**Data supplied**.
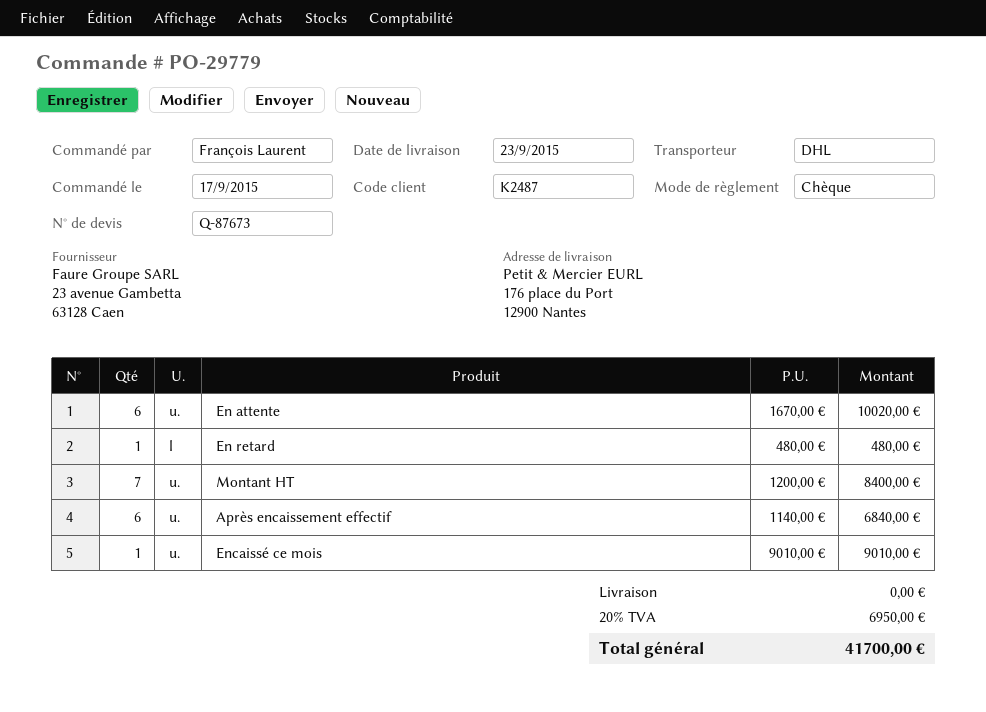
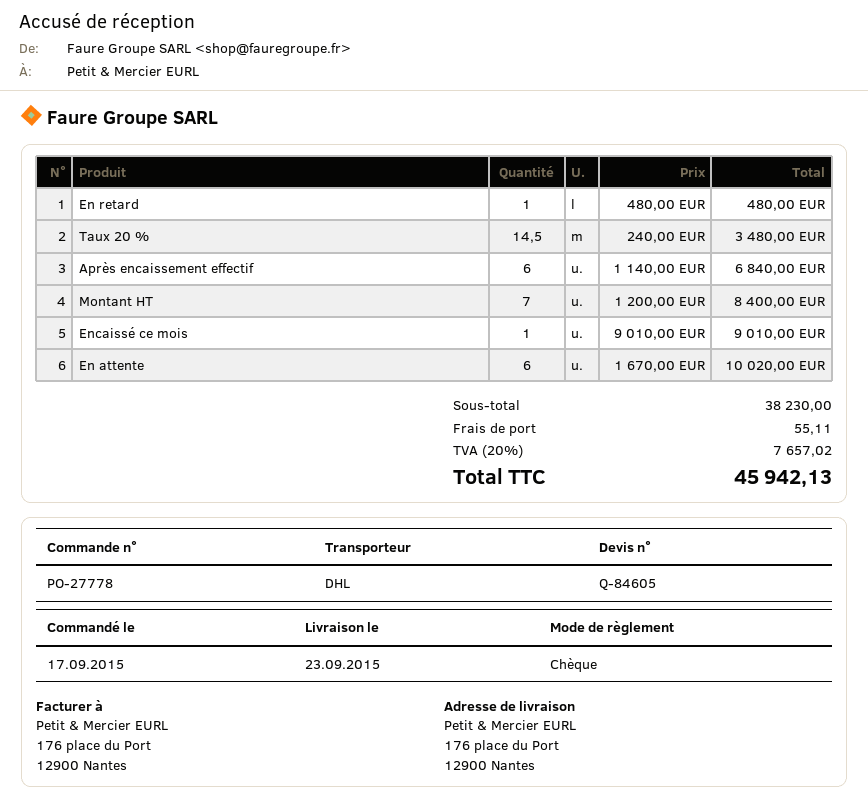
quote number: Q-87673 -> Q-84605
order number: PO-29779 -> PO-27778
Taux 20 %: none -> 14.5 x 240.00 = 3480.00
shipping: 0.00 -> 55.11
tax: 20% = 6950.00 -> 20% = 7657.02
total: 41700.00 -> 45942.13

**What the task requires**.
Check each line of the listing for "number", and copy the ones that hold it.

**Exercise output**.
quote number: Q-87673 -> Q-84605
order number: PO-29779 -> PO-27778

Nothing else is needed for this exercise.